6.0 Powerstroke Headgaskets Replacement Pictoral Step by Step - Ford Truck Fanatics
Cab off Procedure - Diesel Forum - TheDieselStop.com
Instructions by m-chan68:
"Begin by positioning the vehicle onto the hoist where it can be lifted. Roll the vehicle straight backwards just until you can open all four doors without hitting the posts of the hoist. Remove the rear seat (18mm nuts and TX-50 bolts I think). Remove all four door opening scuff plates by simply prying on them gently. Once the rear seat is removed, lift up on the carpet to expose the rear cab mount bolts. You will need a 24mm or 15/16"" socket for the bolt on the driver side, and a 21mm or 13/16"" socket for the bolt on the passenger side. Once removed, lift up on the carpet until access can be gained to the middle row bolts, just behind the front seats. You will see a rubber grommet plug to remove before you have access to the bolts. Again driver side bolt is 24mm or 15/16"" and passenger side is 21mm or 13/16"". Remove both the driver and passenger side kick panels. Remove the 10mm bolt securing the steering coupler to the steering column, and once removed, telescope the lower shaft all the way through the firewall. Roll up the carpet on both driver and passenger sides to expose the grommets covering the front cab mount bolts.
Again driver side bolt is 24mm or 15/16"" and passenger side is 21mm or 13/16"".
Once removed, this concludes everything needed to remove from inside the vehicle. Roll the vehicle forward to position it onto the lift."
"Raise the vehicle in the air to disconnect everything needed underneath. Begin by draining the cooling system (don't forget to remove the coolant degas bottle cap first). Loosen the plastic 19mm or 3/4"" radiator drain pet****. Disconnect both front ABS wheel speed sensors at the rearward sides of both front inner fenderwells. Disconnect the ground strap located underneath the vehicle, just behind the passenger side inner fender well (8mm bolt). Disconnect the parking brake cable at the junction just under the driver side framerail. Once done, fish the front cable through the body mount bracket and leave hanging. Disconnect the shifter cable at the transmission manual lever, and the cable mounting bracket and leave hanging. Disconnect the lower rad hose from the radiator. Disconnect the two transmission fluid cooler lines at the radiator (you will need to remove the safety lock plastic clips first, and you'll need the special spring lock coupler tool to disconnect the lines). Remove the two 8mm bolts that secure the power steering fluid cooler to the lower rad support facing the front of the vehicle, and leave the cooler hanging.
Disconnect the transmission fluid cooler lines from the external fluid filter housing on the passenger side of the vehicle.
Remove all plastic pushpins that secure the rubber air deflector to the lower rad support."

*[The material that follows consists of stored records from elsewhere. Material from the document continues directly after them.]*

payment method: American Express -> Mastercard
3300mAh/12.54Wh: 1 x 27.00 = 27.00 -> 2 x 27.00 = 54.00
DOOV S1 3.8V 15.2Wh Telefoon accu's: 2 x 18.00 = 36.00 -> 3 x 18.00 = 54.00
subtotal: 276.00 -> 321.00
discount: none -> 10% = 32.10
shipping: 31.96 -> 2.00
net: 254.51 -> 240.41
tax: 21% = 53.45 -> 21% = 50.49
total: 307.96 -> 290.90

Evacuate the A/C. Remove all the plastic pushpins at the upper rad support, and disconnect the main battery positive cable retaining push clips as well. Working on the passenger side of the vehicle in the engine compartment, disconnect the A/C line at the suction accumulator (one 13mm nut). Remove the one 8mm bolt securing the engine ground strap to the firewall, just behind the MAP sensor. Disconnect the vacuum line for your pulse vacuum hubs. Remove the passenger side battery. Disconnect the main wiring connected to passenger side battery positive cable. Disconnect the ground strap that's connected to the negative battery cable on the passenger side of the vehicle you now have access to, with the battery removed. Disconnect the "squeeze and pull" type connection by the vacuum (yellow with light blue stripe coloured wire). Disconnect the MAP sensor hose from the intake manifold, and move out of the way. Disconnect the heater hose at the passenger side, just below the alternator, where it connects to the metal tube going into the front cover. Disconnect the upper of the two A/C lines at the top of the A/C condensor (one 13mm nut). Remove both hot and cold side charge air cooler tubes (11mm or 7/16" to loosen the clamps). Disconnect the upper rad hose. Remove the two upper rad support brackets (four 8mm bolts in total).

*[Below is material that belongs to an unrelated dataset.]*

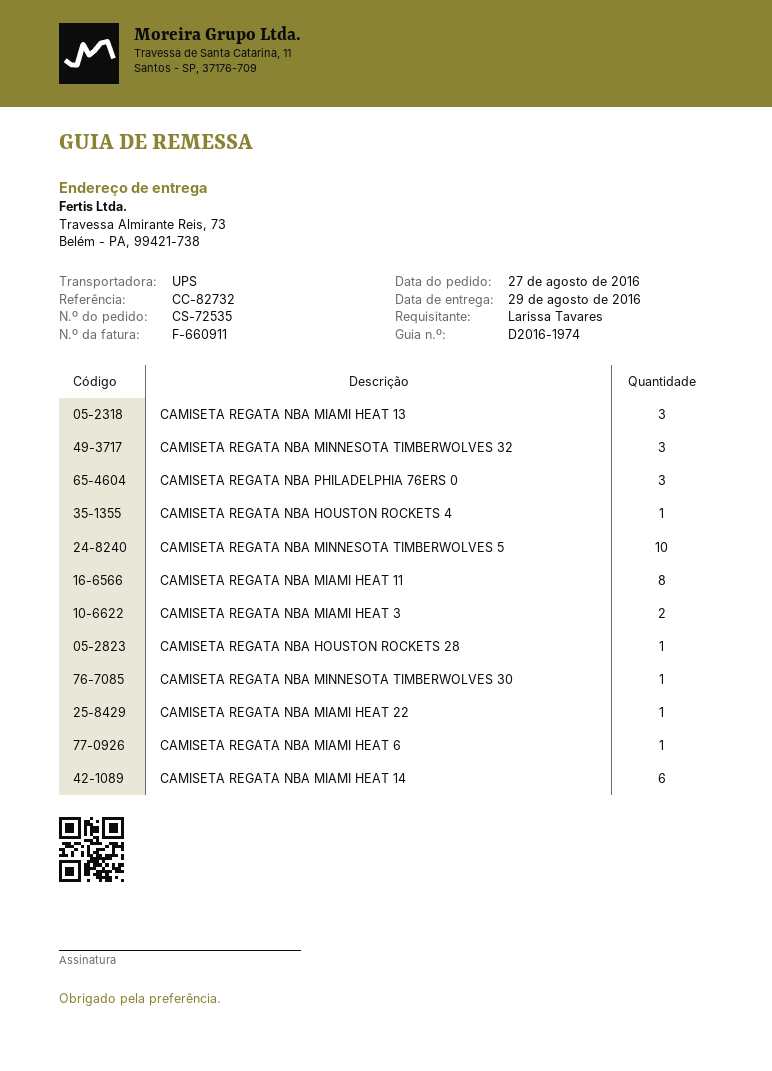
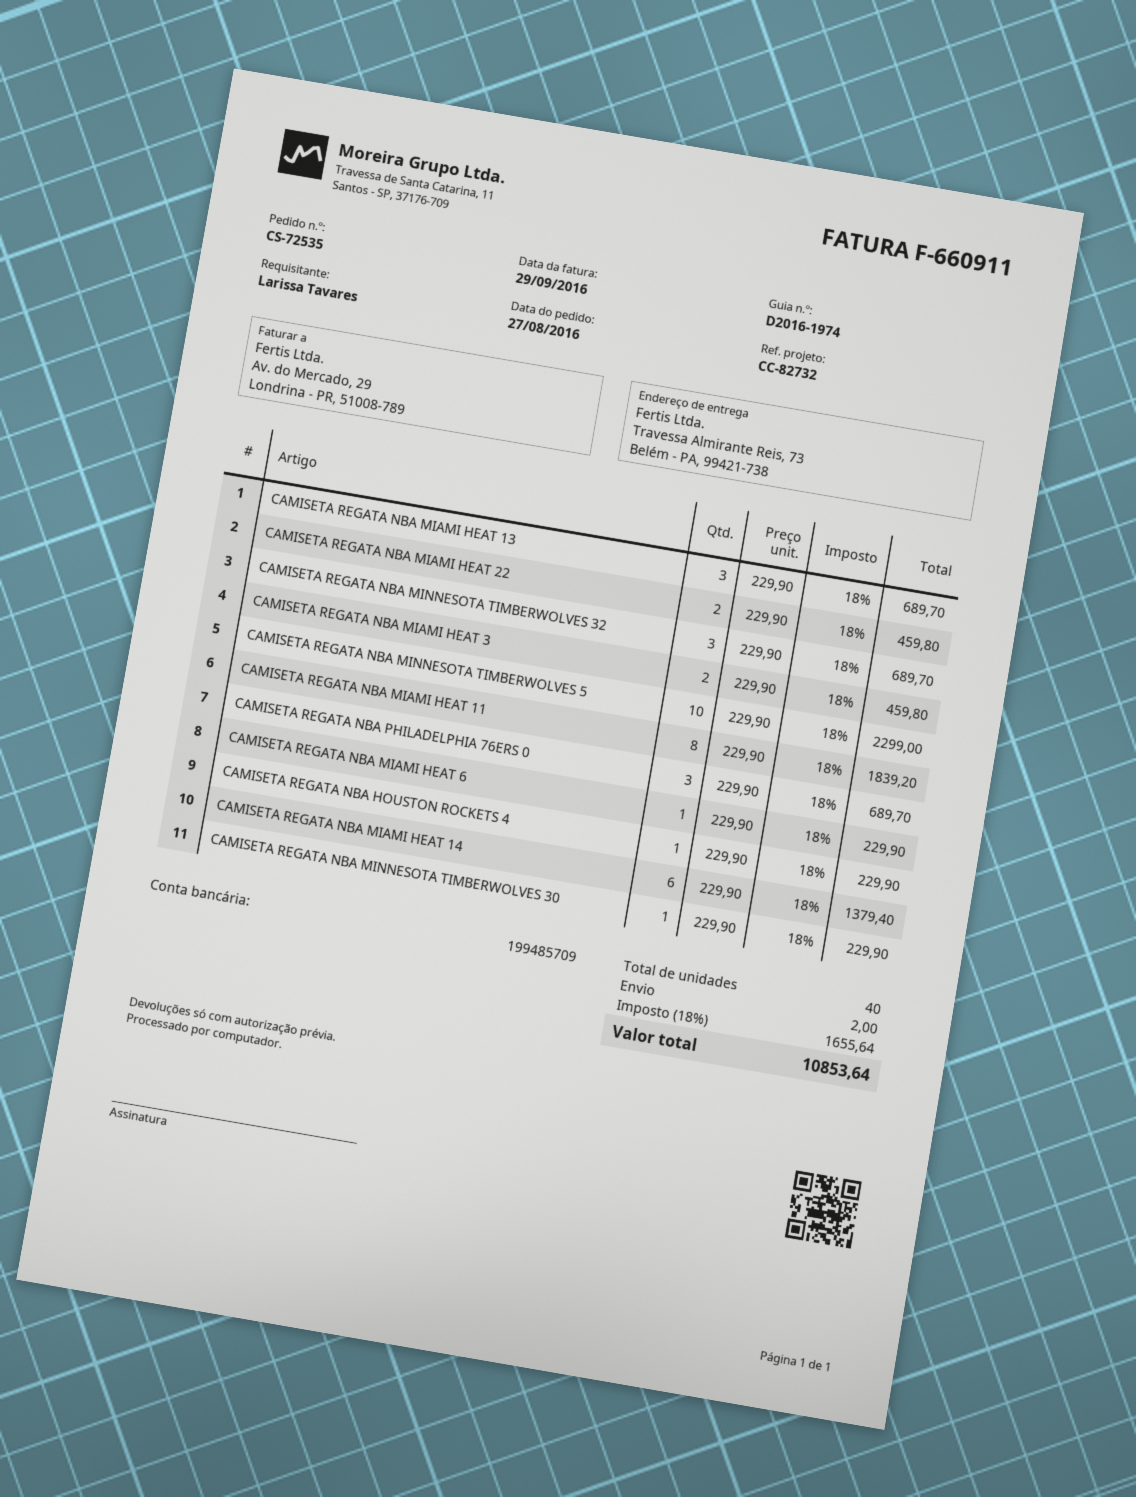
CAMISETA REGATA NBA HOUSTON ROCKETS 28: 1 -> none
CAMISETA REGATA NBA MIAMI HEAT 22: 1 -> 2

"Remove the two 8mm bolts that secure the fan shroud to the rad and remove the shroud. Remove the coolant degas bottle (two 8mm bolts). Remove the entire air cleaner assembly (don't forget to remove the airflow restrictor gauge and disconnect the MAF sensor first). Disconnect the main central junction box feed to the driver side battery positive cable. Remove the driver side battery. Remove the battery tray (four 13mm bolts). Disconnect two of the three PCM main connectors (it will be pretty obvious which two). Disconnect the hose at the bottom of the power steering fluid reservoir (make sure you have a drain bucket below before doing this because it will be messy). Disconnect all lines (two I think both 18mm) to the to brake hydroboost, except the rubber hose going to power steering fluid reservoir. Disconnect the one of the two power steering fluid lines to the steering box, the one that connects to the power steering fluid cooler (20mm crow's foot or short line wrench needed). Disconnect the heater hose on the driver side, where it junctions into where it connects to the degas bottle. Disconnect all the electrical connectors on the driver side inner fender well. Position all wiring out of the way, in preparation for cab lifting. Disconnect the three ABS HCU lines at the HCU and fold over (you will know which three I'm talking about by looking at them).

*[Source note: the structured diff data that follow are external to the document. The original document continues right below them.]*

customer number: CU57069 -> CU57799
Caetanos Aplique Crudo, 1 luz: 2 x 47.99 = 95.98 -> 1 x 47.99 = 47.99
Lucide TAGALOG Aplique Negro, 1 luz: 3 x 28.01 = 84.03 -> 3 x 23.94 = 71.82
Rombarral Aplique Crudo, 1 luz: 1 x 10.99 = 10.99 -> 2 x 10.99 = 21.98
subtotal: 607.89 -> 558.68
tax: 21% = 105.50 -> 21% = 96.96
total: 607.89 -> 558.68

Last, but not least, Remove the front two cab mount nuts on either side of the charge air cooler (18mm).
"
Reposition hoist arms to the four corners of the cab, and have an assistant operate the lift SLOWLY, while someone else keeps watch on the progress of the lift. As the cab is raised, you will be able to address any forgotten disconnects at this point.
Also:
Of course the amount of cab bolts differ depending on cab config. Crew cabs have 8 bolts and the rear seat DO need to be removed. Reg and ext cabs have 6 bolts and the reg cab can be accessed by tilting the seat forward, and the extended cabs just lift the backrest to the rear seat out.
"Update to the method on trucks with crew cab body configurations:
Instead of removing the rear seat (which can be awkward and heavy, especially the ones equipped with a utility tray underneath), unbolt both front seats so that the carpet can be flexed just enough to access the grommet and the middle row cab bolts.
"
Ford Trucks for Ford Truck Enthusiasts
Thats the worst PC Crash Mark Man All the time you have spent doing reaserch and stuff hope you can recover it Good Luck
Iv been thinking about making a Backup with all the info Iv saved from you and stuff that has come up in all the threads. If mine crashed some of the info I have saved I probably would never Find again not to mention all my bills and info that gets saved on a PC now a Days
To the OP Not to many of us have the ability to lift the Cab so most do it Cab On or take it to a Shop. Iv only seen a couple guys here that had the ability to lift the Cab and went that route
that said^^^ would be awesome if you made some notes about it as you go about it
Good Luck with it
If you want more efficiency out of those injectors, at least to make it worth having those bigger injectors then you are going to need something to clear up all that fuel. Even with a 64mm turbo, those injectors can still smoke quite a bit when doing WOT from a dead stop if you don't watch it. I can peak out a 1600°F pyro in 5 seconds doing that.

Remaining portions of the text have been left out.